What is needed —
Every line below is to be set down again exactly; any image stays out.

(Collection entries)
↓

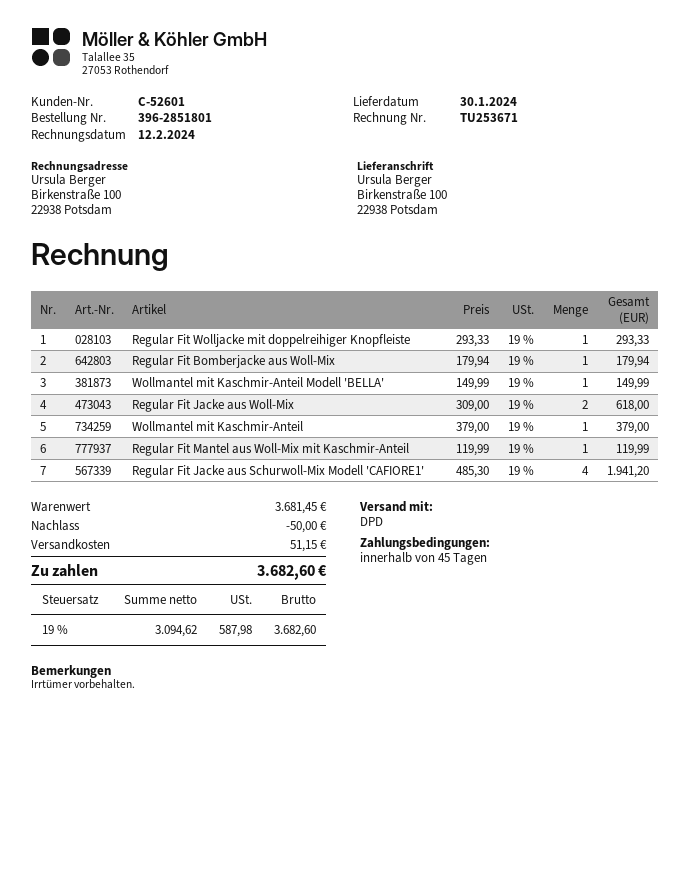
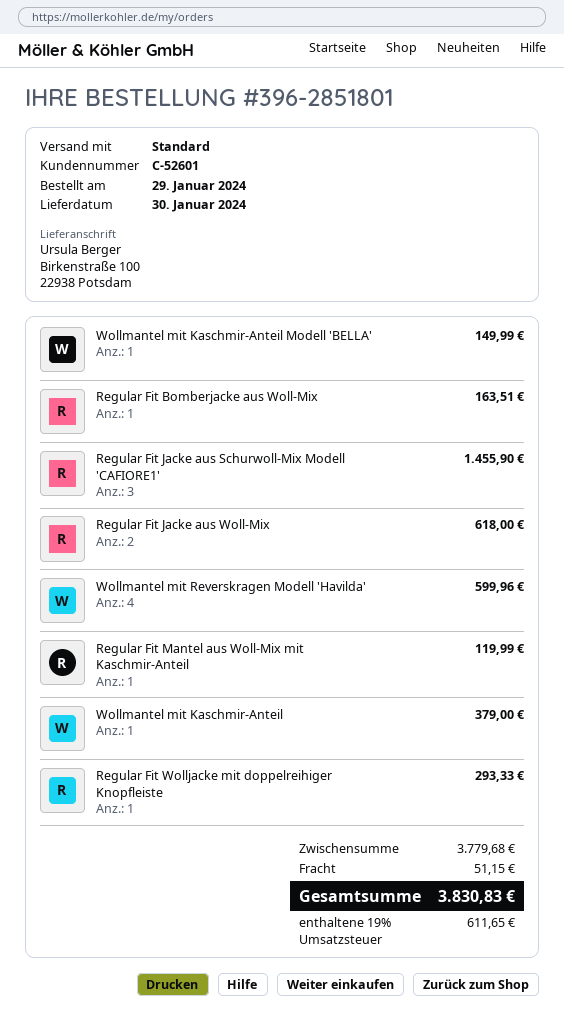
shipping method: DPD -> standard
Regular Fit Bomberjacke aus Woll-Mix: 1 for 179.94 -> 1 for 163.51
Regular Fit Jacke aus Schurwoll-Mix Modell 'CAFIORE1': 4 for 1941.20 -> 3 for 1455.90
Wollmantel mit Reverskragen Modell 'Havilda': none -> 4 for 599.96
subtotal: 3681.45 -> 3779.68
discount: 50.00 -> none
tax: 19% = 587.98 -> 19% = 611.65
total: 3682.60 -> 3830.83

↑

Result of this task —
shipping method: DPD -> standard
Regular Fit Bomberjacke aus Woll-Mix: 1 for 179.94 -> 1 for 163.51
Regular Fit Jacke aus Schurwoll-Mix Modell 'CAFIORE1': 4 for 1941.20 -> 3 for 1455.90
Wollmantel mit Reverskragen Modell 'Havilda': none -> 4 for 599.96
subtotal: 3681.45 -> 3779.68
discount: 50.00 -> none
tax: 19% = 587.98 -> 19% = 611.65
total: 3682.60 -> 3830.83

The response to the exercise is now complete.